Inhibitors of serine racemase as novel therapeutics for treatment-resistant depression

Major depressive disorder (MDD) is a disorder that causes persistent feelings of sadness, low self-esteem and apathy and in 2-8% of adults it leads to suicide. According to the World Health Organisation, MDD is the second leading cause of global disability, with an estimated economic burden of ~$210 billion in the US alone. The standard treatment for MDD is anti-depressant drugs, such as serotonin-reuptake inhibitors. However, around one-third of patients do not respond to these common antidepressants. In these treatment-resistant depression patients, the experimental use of the intravenous anaesthetic ketamine has shown promising results as has a related drug called esketamine which is administered via the nose. Nevertheless, ketamine has several serious side effects including psychosis, cognitive and physical impairment and it is also a recreational drug with potential for addiction. Therefore, a drug that works on the same protein as ketamine but has a very different mechanism of action will likely have a safer profile which along with an easier route of administration would make it much better tolerated than ketamine by this patient population.

Common antidepressants, which modulate levels of the so-called "mood chemical" serotonin whereas ketamine acts by altering the function of a different chemical in the brain, glutamate. Hence, ketamine works by blocking the effects of glutamate at proteins called N-methyl-D-aspartate receptors (NMDARs). However, in addition to glutamate, NMDARs also require a second chemical, D-serine to perform their function. Consequently, we hypothesise that by reducing the amount of D-serine in the brain by inhibiting the protein that makes it (serine racemase) we should be able to alter the function of NMDARs in a manner analogous to how ketamine produces its therapeutic benefits in treatment-resistant depression. Importantly, however, the different mechanism of action of a serine racemase inhibitor drug means that it will be a safer therapeutic option than ketamine since its restricted distribution in the brain means that is will not produce the unpleasant side-effects associated with ketamine.
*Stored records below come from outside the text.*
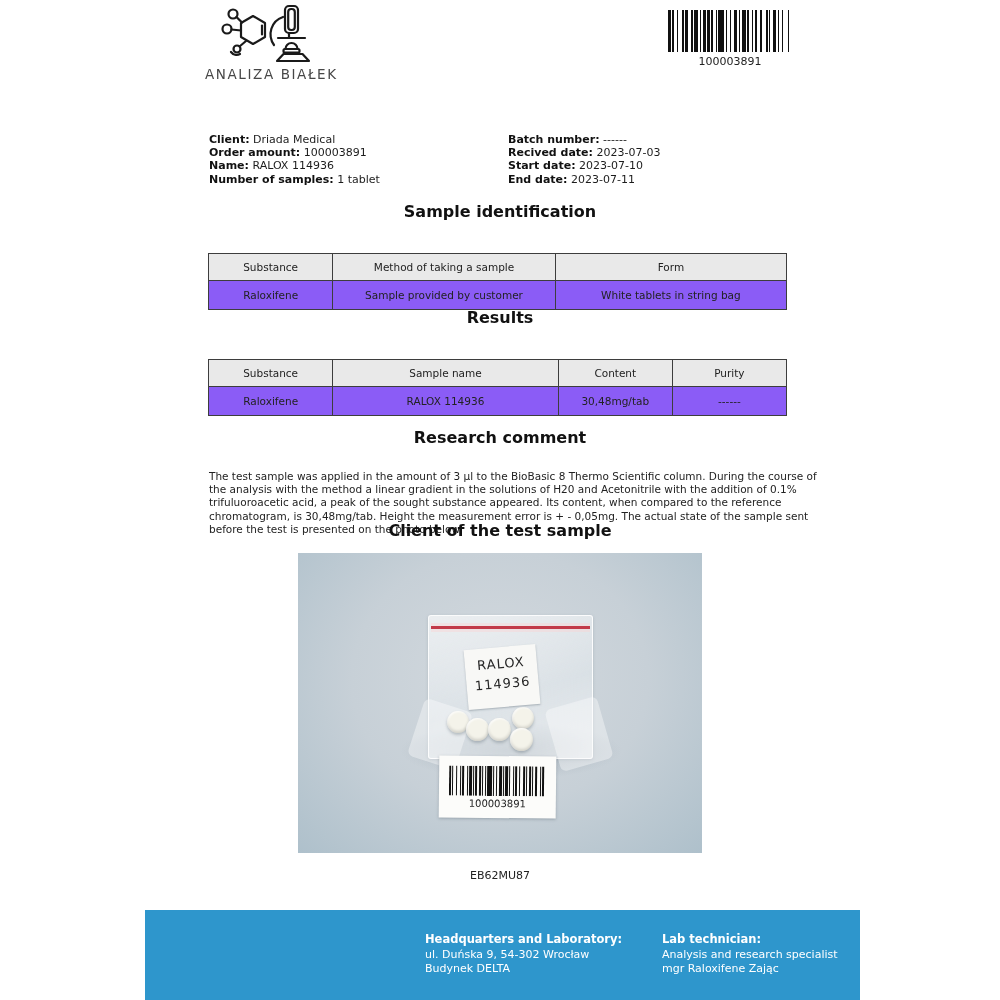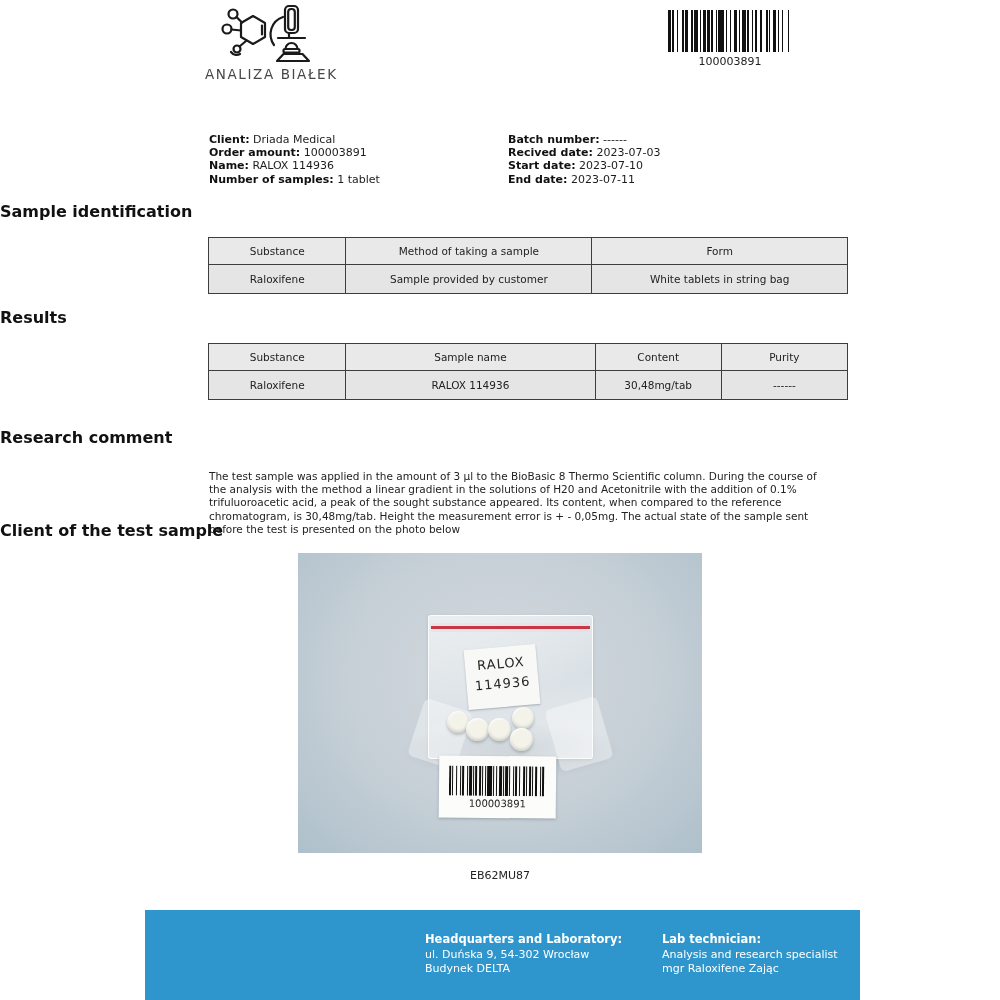"Sample identification" .sec-title { text-align: left -> center }
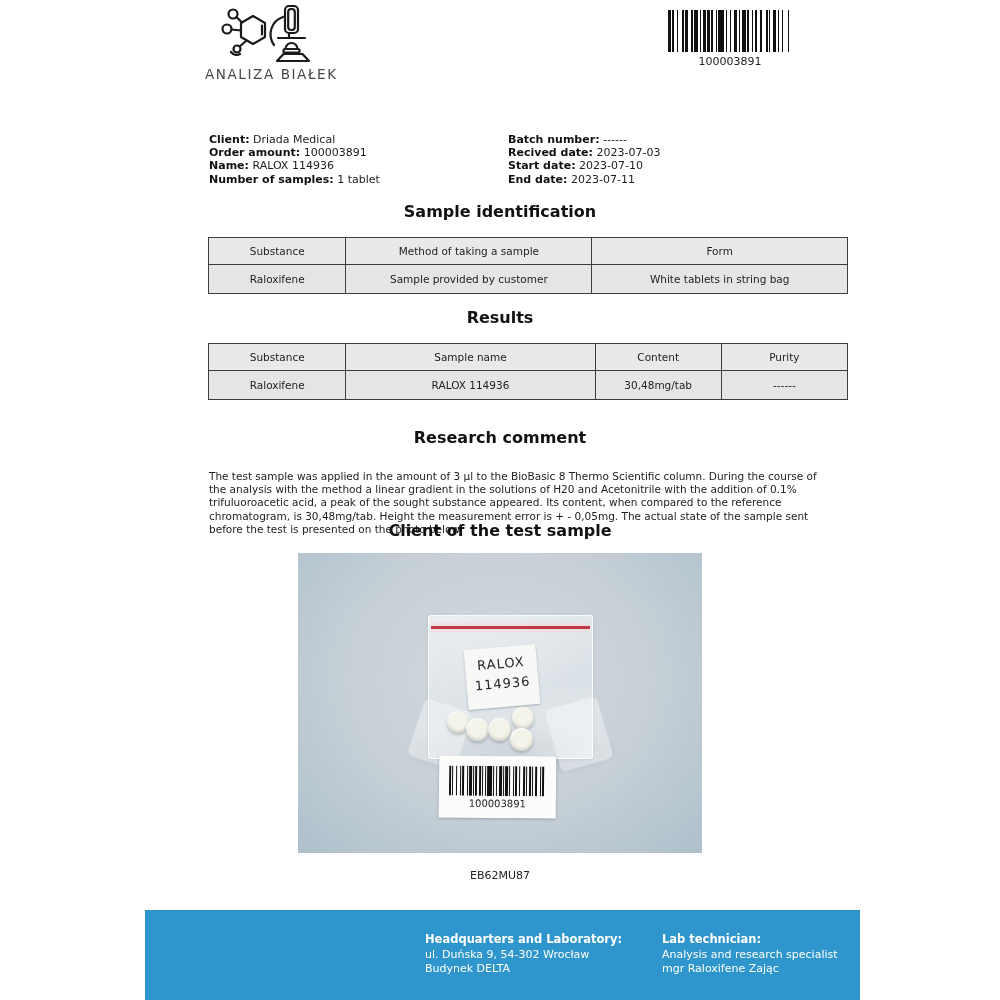"Substance" .doc-table { margin-top: none -> 16px; width: 640px -> 579px }
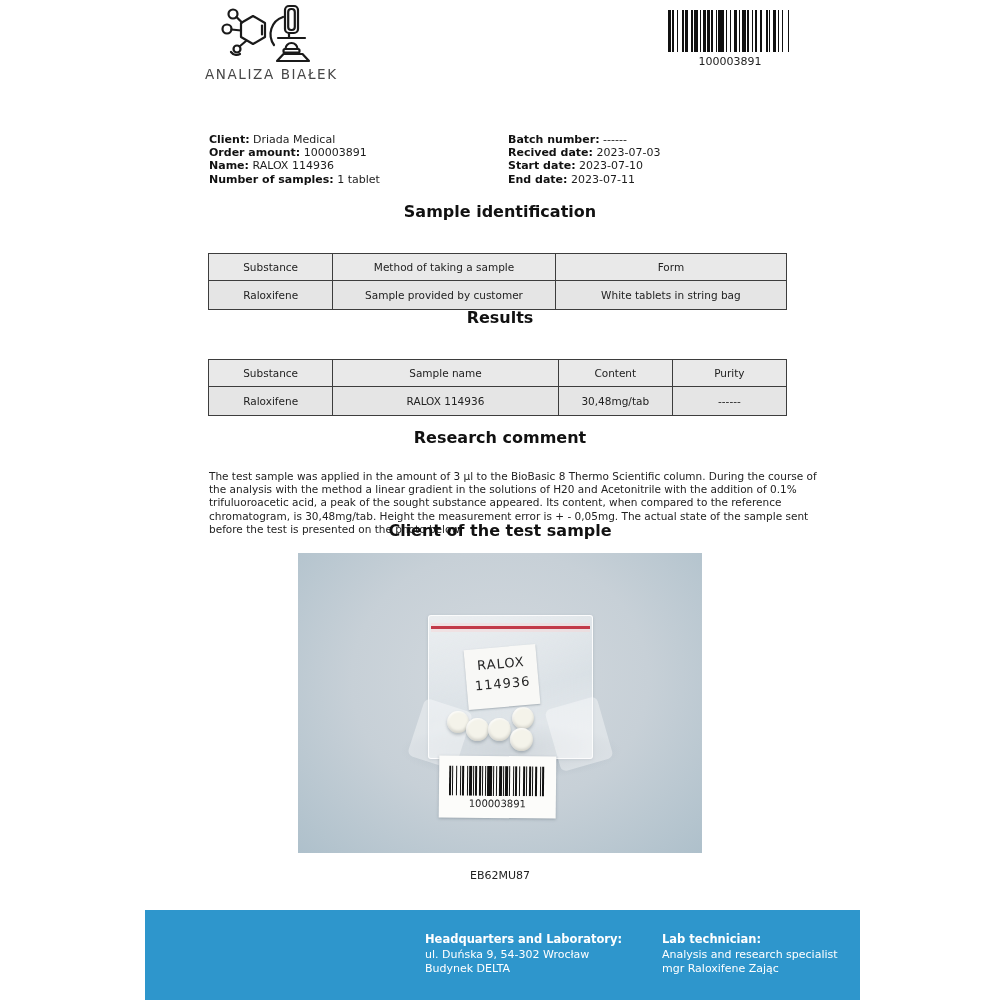"Raloxifene" .doc-table td { background: #e5e5e5 -> #8b5cf6 }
The N-methyl-D-aspartate subtype of glutamate receptors (NMDARs) are key regulators of many aspects of CNS function and have been implicated in the pathophysiology of a variety of diseases associated with glutamatergic neurotransmission, ranging from Alzheimer's disease to schizophrenia. Most recently, the clinical efficacy of the NMDAR channel blocker ketamine has highlighted the therapeutic potential of reducing NMDAR function in treatment-resistant depression.
NMDARs are tetrameric assemblies of different proteins and are activated by two distinct agonists acting at the glutamate and D-serine/glycine binding sites. This latter site was originally thought to be solely activated by glycine, but more recent evidence has demonstrated the importance of D-serine as a physiological activator at this site. The only enzyme known to generate D-serine is serine racemase (SR), a cytosolic enzyme primarily expressed in neurons. SR uses amino acid L-serine as substrate and converts it to D-serine through a racemerization reaction that is dependent on pyridoxal 5'-phophate. This 340-amino acid enzyme forms a homodimer with each monomer comprising a large domain and a flexible, small domain.
Reduced expression of SR, and consequently D-serine levels, not only affects NMDAR-mediated processes such as long-term potentiation, but also has behavioural consequences, including, for example, a resilience to the depression-like phenotype produced by chronic social defeat stress. Importantly, SR is primarily localised in the forebrain, which suggests that inhibition of this enzyme should preferentially affect NMDARs in the forebrain and not NMDARs in other brain regions, such as the cerebellum, which may mediate some of the side-effects associated with non-selective drugs, such as ketamine.

The output of this project could provide seeds towards drug development needed for treatment-resistant major depressive disorder. Pharmacological intervention using serine racemase inhibitors would offer a different mechanism of action to common antidepressants and provide relief to patients with unmet need. These patients would benefit from medicine that had a safer profile than ketamine and related drugs with the added convenience of being administered orally. Patients should be able to resume normal activities of daily living and reestablish and sustain productivity and social interactions. Beneficiaries also include those connected to the patients such as family members, caregivers and friends. Finally, society in general would benefit since it would reduce direct and indirect costs associated with treatment-resistant depression and contribute to society financially via workplace productivity.